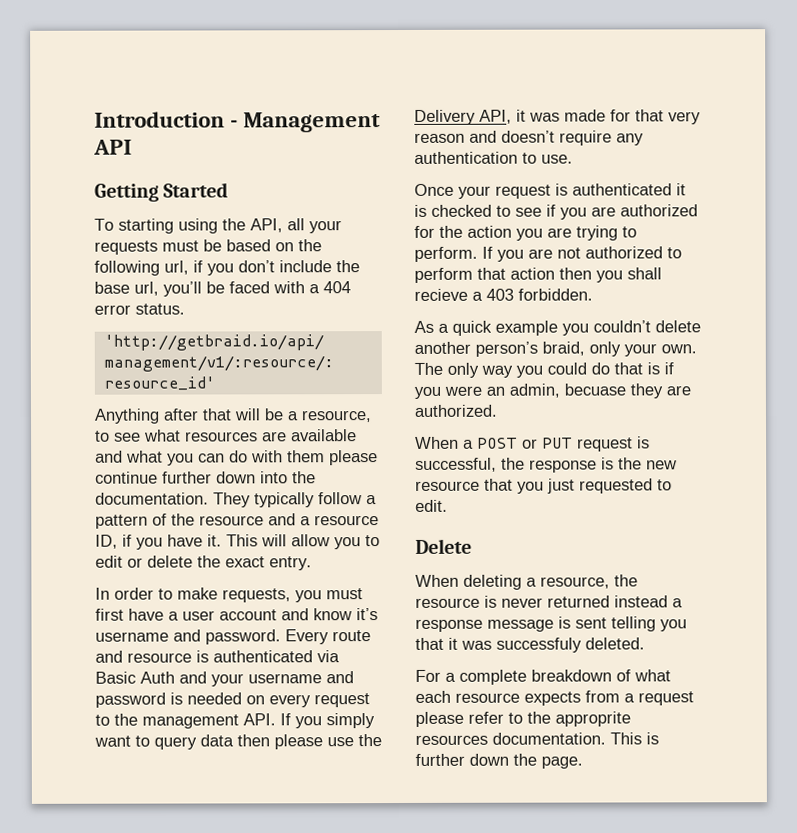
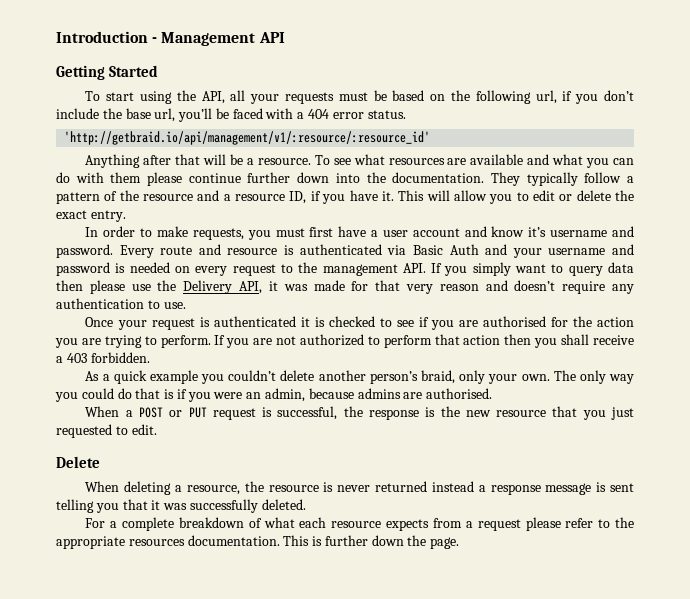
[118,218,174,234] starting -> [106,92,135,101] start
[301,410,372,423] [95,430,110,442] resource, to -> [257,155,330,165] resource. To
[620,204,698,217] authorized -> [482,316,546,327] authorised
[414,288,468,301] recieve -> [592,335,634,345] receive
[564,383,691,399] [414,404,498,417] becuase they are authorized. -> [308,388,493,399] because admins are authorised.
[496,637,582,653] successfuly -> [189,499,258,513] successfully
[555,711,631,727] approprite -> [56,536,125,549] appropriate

...

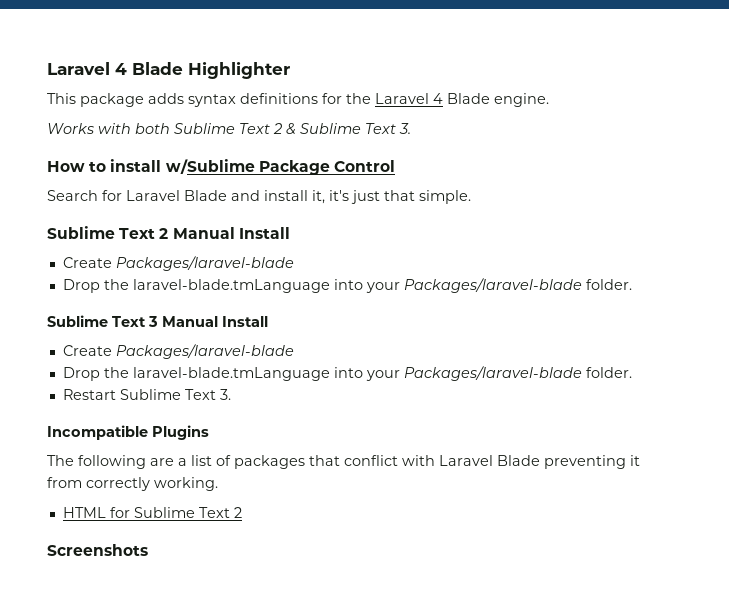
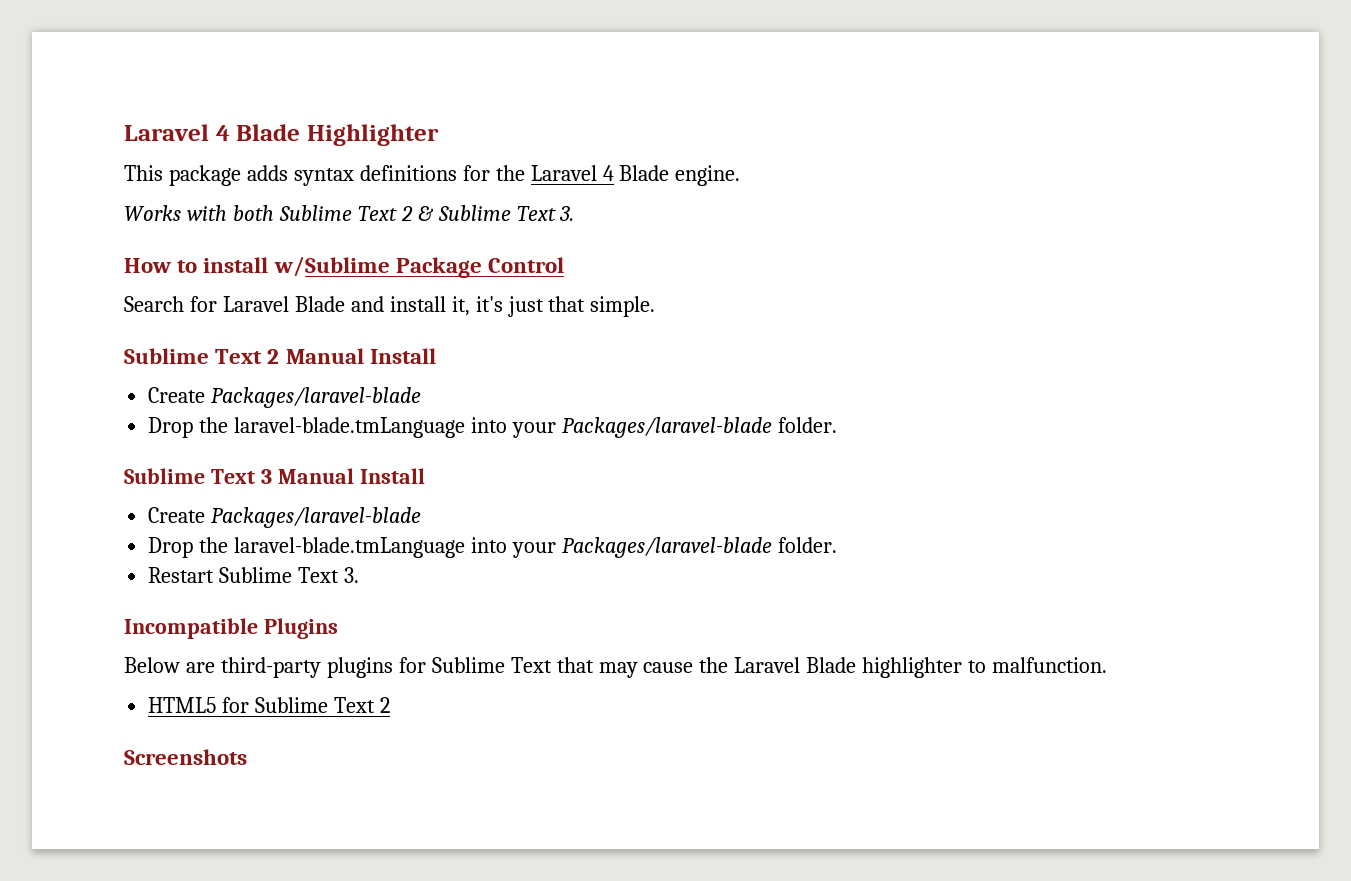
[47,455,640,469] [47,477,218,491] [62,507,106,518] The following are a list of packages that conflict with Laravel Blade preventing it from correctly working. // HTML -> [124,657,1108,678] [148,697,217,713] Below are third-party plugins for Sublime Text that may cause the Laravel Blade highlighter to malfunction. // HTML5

* * *

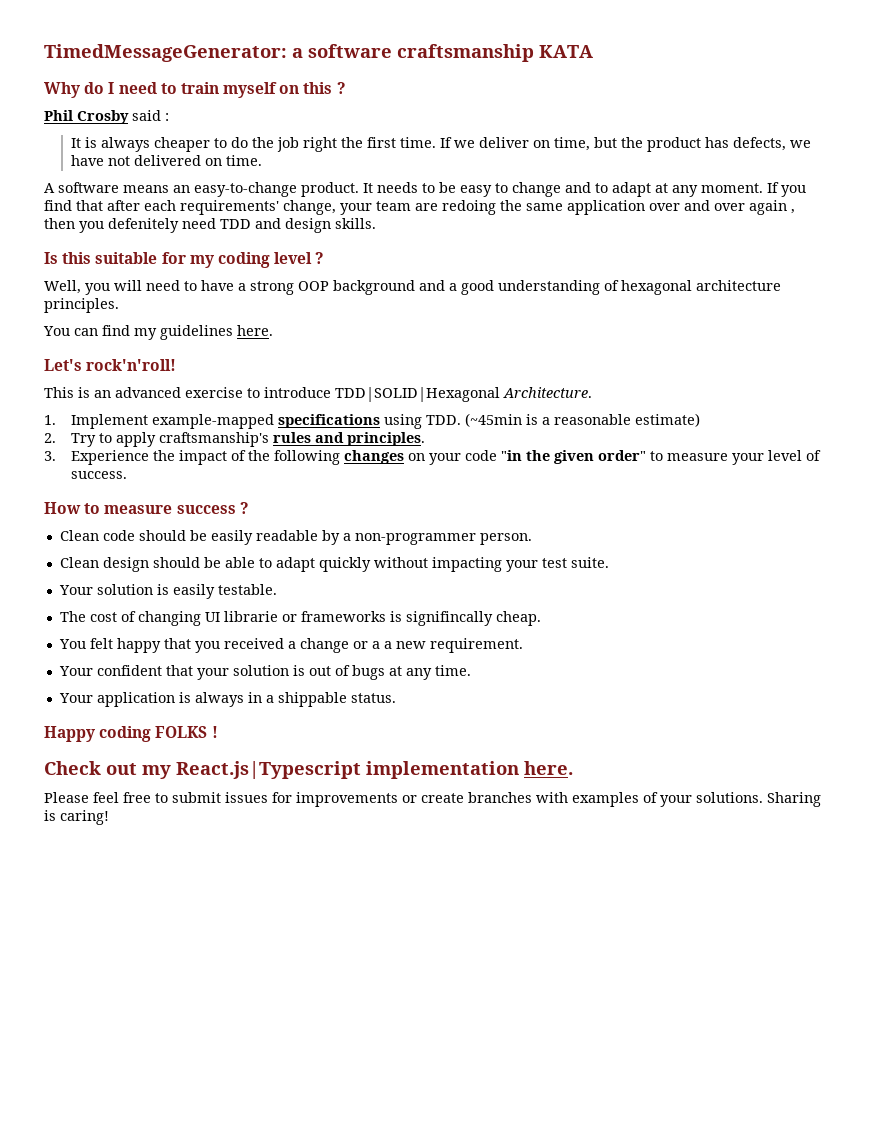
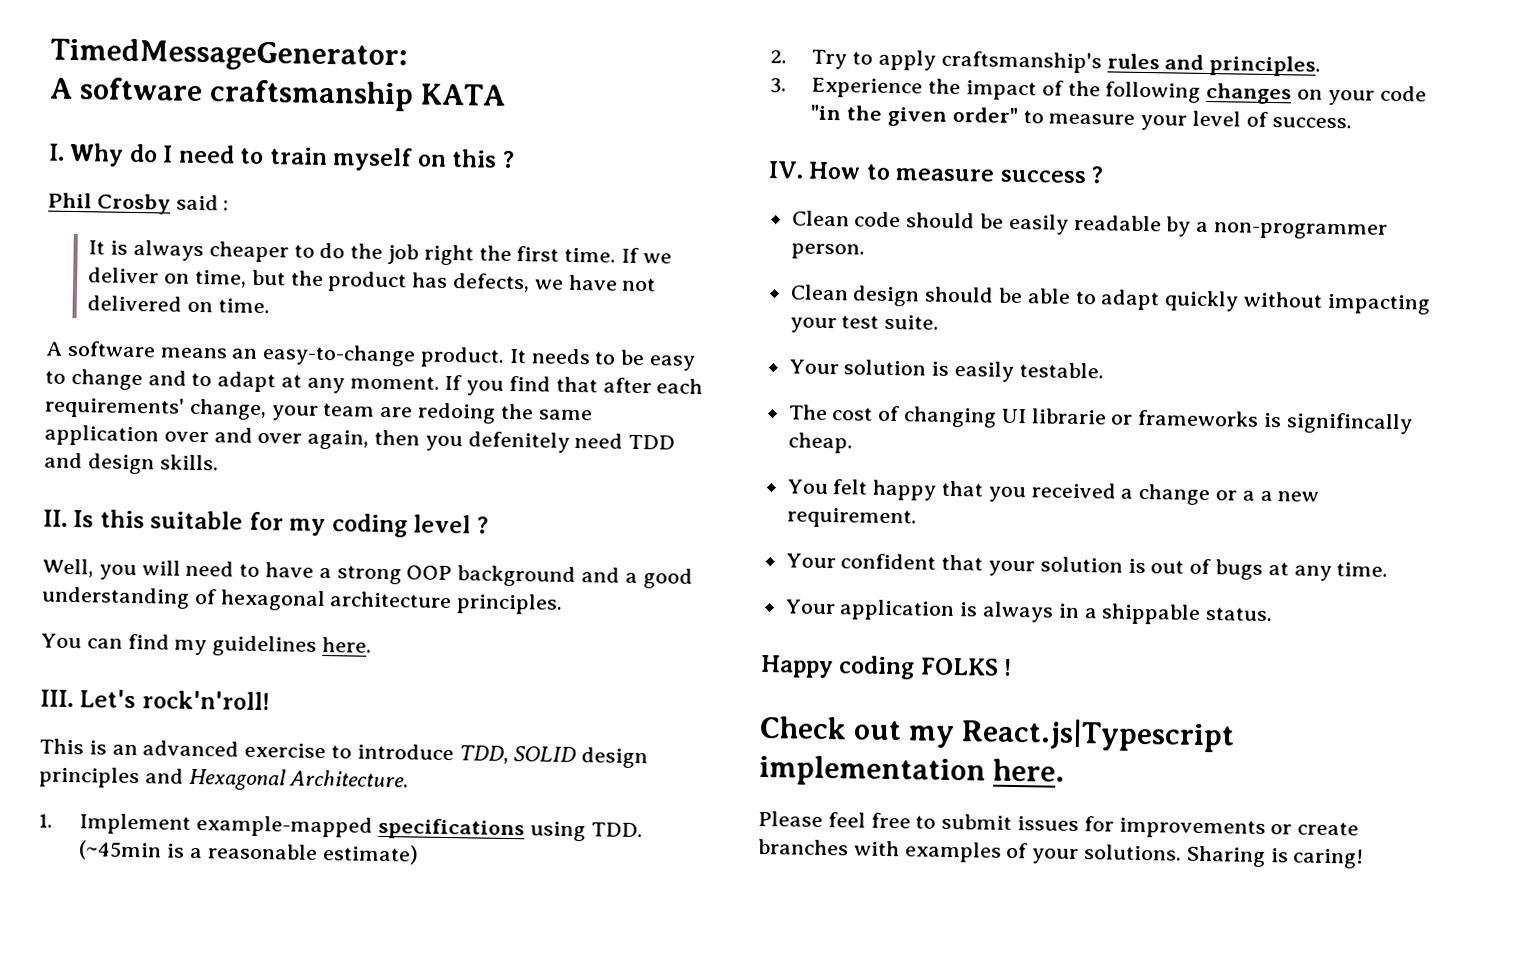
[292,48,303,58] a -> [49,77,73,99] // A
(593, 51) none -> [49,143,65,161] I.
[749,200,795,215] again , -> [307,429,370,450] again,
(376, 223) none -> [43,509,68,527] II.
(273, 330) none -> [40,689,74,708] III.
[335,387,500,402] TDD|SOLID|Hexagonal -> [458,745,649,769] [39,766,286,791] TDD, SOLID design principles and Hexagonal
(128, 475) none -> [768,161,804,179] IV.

Your objective
Starting from the records above, copy each line where the string "authorized" is found.

Output
[620,204,698,217] authorized -> [482,316,546,327] authorised
[564,383,691,399] [414,404,498,417] becuase they are authorized. -> [308,388,493,399] because admins are authorised.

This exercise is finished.